> Work item: Give an exact copy of the lines from the beginning of the listing below to the "- Requests to submit" line, inclusive.

--- Record set ---

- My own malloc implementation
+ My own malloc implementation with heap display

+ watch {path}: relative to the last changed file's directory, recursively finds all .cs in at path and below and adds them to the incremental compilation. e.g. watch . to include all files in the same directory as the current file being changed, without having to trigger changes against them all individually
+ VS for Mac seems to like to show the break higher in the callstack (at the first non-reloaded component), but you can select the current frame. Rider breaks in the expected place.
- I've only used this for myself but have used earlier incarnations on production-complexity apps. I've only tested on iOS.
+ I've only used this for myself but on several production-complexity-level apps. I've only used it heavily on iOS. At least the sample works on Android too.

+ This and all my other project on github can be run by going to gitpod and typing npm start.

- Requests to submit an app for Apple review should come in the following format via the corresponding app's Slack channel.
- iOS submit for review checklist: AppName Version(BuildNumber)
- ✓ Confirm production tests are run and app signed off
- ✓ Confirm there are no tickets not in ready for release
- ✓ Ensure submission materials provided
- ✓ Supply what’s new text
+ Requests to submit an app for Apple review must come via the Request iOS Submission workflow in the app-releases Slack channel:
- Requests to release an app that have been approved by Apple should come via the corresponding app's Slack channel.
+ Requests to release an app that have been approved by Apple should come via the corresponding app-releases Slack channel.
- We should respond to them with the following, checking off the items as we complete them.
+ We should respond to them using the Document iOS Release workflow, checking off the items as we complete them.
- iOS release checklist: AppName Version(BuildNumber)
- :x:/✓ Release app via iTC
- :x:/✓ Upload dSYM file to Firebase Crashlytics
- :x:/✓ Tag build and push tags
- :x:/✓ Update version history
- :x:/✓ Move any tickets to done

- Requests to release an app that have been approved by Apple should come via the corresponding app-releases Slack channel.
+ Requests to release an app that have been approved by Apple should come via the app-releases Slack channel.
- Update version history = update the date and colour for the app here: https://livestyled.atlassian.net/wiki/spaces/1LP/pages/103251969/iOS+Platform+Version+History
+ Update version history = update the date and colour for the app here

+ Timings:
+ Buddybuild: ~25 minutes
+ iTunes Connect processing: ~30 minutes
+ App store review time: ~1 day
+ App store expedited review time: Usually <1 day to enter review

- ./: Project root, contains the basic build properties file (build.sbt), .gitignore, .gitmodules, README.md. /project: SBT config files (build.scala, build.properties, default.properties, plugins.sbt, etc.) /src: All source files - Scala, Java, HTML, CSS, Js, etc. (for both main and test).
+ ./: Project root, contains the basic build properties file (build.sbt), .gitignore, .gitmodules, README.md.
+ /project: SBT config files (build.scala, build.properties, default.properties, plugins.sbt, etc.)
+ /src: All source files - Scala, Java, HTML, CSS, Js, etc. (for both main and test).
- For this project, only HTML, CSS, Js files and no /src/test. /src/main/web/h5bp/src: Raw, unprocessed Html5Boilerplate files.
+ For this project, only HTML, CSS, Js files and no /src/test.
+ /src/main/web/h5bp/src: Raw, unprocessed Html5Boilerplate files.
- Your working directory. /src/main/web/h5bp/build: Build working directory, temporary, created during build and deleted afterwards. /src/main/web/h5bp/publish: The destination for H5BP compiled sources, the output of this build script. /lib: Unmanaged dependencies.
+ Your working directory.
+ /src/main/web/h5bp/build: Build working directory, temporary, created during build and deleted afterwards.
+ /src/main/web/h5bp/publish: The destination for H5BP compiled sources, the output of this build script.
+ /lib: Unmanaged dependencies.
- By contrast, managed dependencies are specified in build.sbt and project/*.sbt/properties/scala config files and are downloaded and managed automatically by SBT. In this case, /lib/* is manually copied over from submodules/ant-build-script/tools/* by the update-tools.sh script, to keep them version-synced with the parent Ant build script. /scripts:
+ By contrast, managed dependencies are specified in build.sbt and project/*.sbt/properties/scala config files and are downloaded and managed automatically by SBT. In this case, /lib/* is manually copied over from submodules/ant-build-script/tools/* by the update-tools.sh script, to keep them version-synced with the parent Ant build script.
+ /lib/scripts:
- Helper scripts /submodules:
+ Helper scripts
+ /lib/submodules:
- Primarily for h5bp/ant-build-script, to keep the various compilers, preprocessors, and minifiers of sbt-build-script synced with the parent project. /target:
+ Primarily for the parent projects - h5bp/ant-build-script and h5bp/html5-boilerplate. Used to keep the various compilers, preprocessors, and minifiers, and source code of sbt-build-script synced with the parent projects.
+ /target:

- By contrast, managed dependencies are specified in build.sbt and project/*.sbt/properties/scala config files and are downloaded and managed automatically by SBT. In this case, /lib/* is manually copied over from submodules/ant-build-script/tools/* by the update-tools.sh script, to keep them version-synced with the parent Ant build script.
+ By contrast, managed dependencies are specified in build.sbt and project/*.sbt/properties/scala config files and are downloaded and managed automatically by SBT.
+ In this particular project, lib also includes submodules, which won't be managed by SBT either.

---

> Output of the task:
- My own malloc implementation
+ My own malloc implementation with heap display

+ watch {path}: relative to the last changed file's directory, recursively finds all .cs in at path and below and adds them to the incremental compilation. e.g. watch . to include all files in the same directory as the current file being changed, without having to trigger changes against them all individually
+ VS for Mac seems to like to show the break higher in the callstack (at the first non-reloaded component), but you can select the current frame. Rider breaks in the expected place.
- I've only used this for myself but have used earlier incarnations on production-complexity apps. I've only tested on iOS.
+ I've only used this for myself but on several production-complexity-level apps. I've only used it heavily on iOS. At least the sample works on Android too.

+ This and all my other project on github can be run by going to gitpod and typing npm start.

- Requests to submit an app for Apple review should come in the following format via the corresponding app's Slack channel.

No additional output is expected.